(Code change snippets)
************
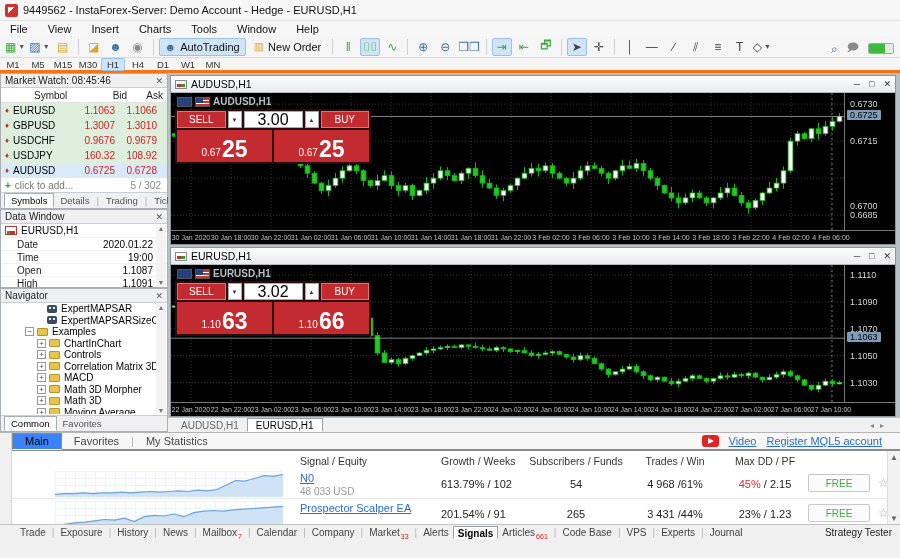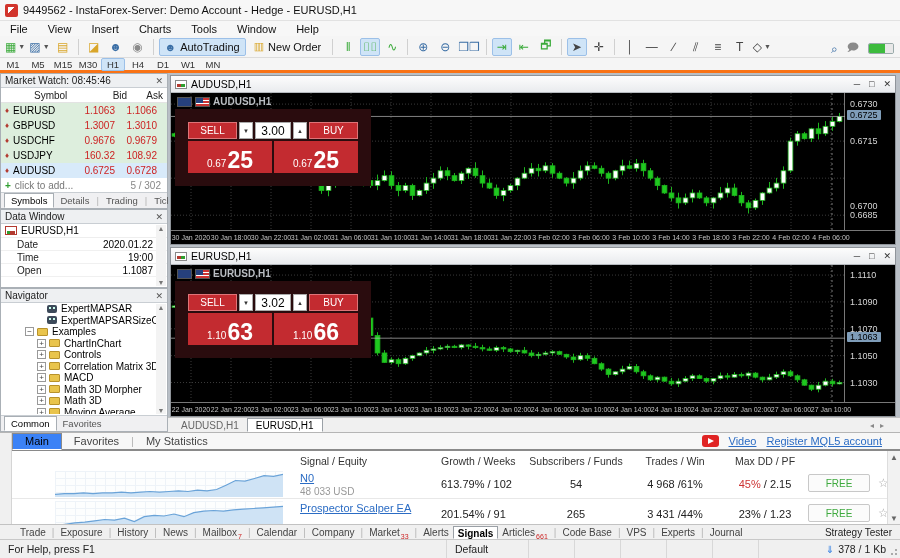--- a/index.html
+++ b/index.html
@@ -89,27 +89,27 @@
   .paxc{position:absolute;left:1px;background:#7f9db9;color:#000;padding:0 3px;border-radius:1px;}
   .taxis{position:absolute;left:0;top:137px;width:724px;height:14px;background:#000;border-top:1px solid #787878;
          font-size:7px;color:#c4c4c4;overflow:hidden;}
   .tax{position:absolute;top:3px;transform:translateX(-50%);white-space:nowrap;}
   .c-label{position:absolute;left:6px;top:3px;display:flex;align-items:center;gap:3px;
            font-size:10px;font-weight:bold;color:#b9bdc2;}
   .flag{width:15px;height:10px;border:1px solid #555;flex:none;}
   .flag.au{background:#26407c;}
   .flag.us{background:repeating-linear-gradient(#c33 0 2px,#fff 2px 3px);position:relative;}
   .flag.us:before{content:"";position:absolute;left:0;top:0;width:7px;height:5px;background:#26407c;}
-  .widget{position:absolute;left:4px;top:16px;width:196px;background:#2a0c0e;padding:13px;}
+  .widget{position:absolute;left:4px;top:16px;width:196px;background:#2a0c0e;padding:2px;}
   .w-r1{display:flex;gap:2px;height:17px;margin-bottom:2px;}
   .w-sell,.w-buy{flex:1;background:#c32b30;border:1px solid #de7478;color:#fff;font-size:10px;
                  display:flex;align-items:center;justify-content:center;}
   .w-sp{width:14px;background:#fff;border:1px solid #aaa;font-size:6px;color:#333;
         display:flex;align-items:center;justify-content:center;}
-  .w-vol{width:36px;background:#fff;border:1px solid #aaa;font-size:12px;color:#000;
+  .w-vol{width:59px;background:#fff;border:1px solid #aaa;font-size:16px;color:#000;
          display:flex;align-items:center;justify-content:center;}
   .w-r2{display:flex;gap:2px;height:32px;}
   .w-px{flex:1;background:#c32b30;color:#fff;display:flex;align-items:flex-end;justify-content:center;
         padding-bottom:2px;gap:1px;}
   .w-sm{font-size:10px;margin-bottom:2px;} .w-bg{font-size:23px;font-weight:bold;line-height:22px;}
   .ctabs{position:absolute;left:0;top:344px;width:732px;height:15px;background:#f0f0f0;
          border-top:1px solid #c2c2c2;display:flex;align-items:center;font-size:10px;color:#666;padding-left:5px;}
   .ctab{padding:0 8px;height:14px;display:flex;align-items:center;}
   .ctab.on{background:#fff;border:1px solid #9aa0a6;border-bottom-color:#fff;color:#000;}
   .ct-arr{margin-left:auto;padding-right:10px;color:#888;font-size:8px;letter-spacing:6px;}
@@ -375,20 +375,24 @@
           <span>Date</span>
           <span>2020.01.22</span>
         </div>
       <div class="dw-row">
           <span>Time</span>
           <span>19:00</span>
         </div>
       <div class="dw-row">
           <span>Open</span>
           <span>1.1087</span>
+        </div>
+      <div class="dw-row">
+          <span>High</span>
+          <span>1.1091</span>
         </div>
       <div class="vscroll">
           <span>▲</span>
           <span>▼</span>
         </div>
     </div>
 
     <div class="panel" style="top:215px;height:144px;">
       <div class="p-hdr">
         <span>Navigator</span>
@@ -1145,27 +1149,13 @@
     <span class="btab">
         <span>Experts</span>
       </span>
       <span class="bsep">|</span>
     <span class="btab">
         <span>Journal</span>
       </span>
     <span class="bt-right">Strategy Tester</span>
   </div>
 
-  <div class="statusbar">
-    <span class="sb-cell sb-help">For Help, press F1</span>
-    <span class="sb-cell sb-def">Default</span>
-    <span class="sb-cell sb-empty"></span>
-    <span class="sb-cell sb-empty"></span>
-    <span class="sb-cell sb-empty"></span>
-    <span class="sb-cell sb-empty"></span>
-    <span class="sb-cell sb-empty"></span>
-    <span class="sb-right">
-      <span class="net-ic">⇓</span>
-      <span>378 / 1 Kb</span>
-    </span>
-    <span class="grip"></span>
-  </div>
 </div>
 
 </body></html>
************
Retype each line above exactly. Leave the images out.

Response below:
--- a/index.html
+++ b/index.html
@@ -89,27 +89,27 @@
   .paxc{position:absolute;left:1px;background:#7f9db9;color:#000;padding:0 3px;border-radius:1px;}
   .taxis{position:absolute;left:0;top:137px;width:724px;height:14px;background:#000;border-top:1px solid #787878;
          font-size:7px;color:#c4c4c4;overflow:hidden;}
   .tax{position:absolute;top:3px;transform:translateX(-50%);white-space:nowrap;}
   .c-label{position:absolute;left:6px;top:3px;display:flex;align-items:center;gap:3px;
            font-size:10px;font-weight:bold;color:#b9bdc2;}
   .flag{width:15px;height:10px;border:1px solid #555;flex:none;}
   .flag.au{background:#26407c;}
   .flag.us{background:repeating-linear-gradient(#c33 0 2px,#fff 2px 3px);position:relative;}
   .flag.us:before{content:"";position:absolute;left:0;top:0;width:7px;height:5px;background:#26407c;}
-  .widget{position:absolute;left:4px;top:16px;width:196px;background:#2a0c0e;padding:13px;}
+  .widget{position:absolute;left:4px;top:16px;width:196px;background:#2a0c0e;padding:2px;}
   .w-r1{display:flex;gap:2px;height:17px;margin-bottom:2px;}
   .w-sell,.w-buy{flex:1;background:#c32b30;border:1px solid #de7478;color:#fff;font-size:10px;
                  display:flex;align-items:center;justify-content:center;}
   .w-sp{width:14px;background:#fff;border:1px solid #aaa;font-size:6px;color:#333;
         display:flex;align-items:center;justify-content:center;}
-  .w-vol{width:36px;background:#fff;border:1px solid #aaa;font-size:12px;color:#000;
+  .w-vol{width:59px;background:#fff;border:1px solid #aaa;font-size:16px;color:#000;
          display:flex;align-items:center;justify-content:center;}
   .w-r2{display:flex;gap:2px;height:32px;}
   .w-px{flex:1;background:#c32b30;color:#fff;display:flex;align-items:flex-end;justify-content:center;
         padding-bottom:2px;gap:1px;}
   .w-sm{font-size:10px;margin-bottom:2px;} .w-bg{font-size:23px;font-weight:bold;line-height:22px;}
   .ctabs{position:absolute;left:0;top:344px;width:732px;height:15px;background:#f0f0f0;
          border-top:1px solid #c2c2c2;display:flex;align-items:center;font-size:10px;color:#666;padding-left:5px;}
   .ctab{padding:0 8px;height:14px;display:flex;align-items:center;}
   .ctab.on{background:#fff;border:1px solid #9aa0a6;border-bottom-color:#fff;color:#000;}
   .ct-arr{margin-left:auto;padding-right:10px;color:#888;font-size:8px;letter-spacing:6px;}
@@ -375,20 +375,24 @@
           <span>Date</span>
           <span>2020.01.22</span>
         </div>
       <div class="dw-row">
           <span>Time</span>
           <span>19:00</span>
         </div>
       <div class="dw-row">
           <span>Open</span>
           <span>1.1087</span>
+        </div>
+      <div class="dw-row">
+          <span>High</span>
+          <span>1.1091</span>
         </div>
       <div class="vscroll">
           <span>▲</span>
           <span>▼</span>
         </div>
     </div>
 
     <div class="panel" style="top:215px;height:144px;">
       <div class="p-hdr">
         <span>Navigator</span>
@@ -1145,27 +1149,13 @@
     <span class="btab">
         <span>Experts</span>
       </span>
       <span class="bsep">|</span>
     <span class="btab">
         <span>Journal</span>
       </span>
     <span class="bt-right">Strategy Tester</span>
   </div>
 
-  <div class="statusbar">
-    <span class="sb-cell sb-help">For Help, press F1</span>
-    <span class="sb-cell sb-def">Default</span>
-    <span class="sb-cell sb-empty"></span>
-    <span class="sb-cell sb-empty"></span>
-    <span class="sb-cell sb-empty"></span>
-    <span class="sb-cell sb-empty"></span>
-    <span class="sb-cell sb-empty"></span>
-    <span class="sb-right">
-      <span class="net-ic">⇓</span>
-      <span>378 / 1 Kb</span>
-    </span>
-    <span class="grip"></span>
-  </div>
 </div>
 
 </body></html>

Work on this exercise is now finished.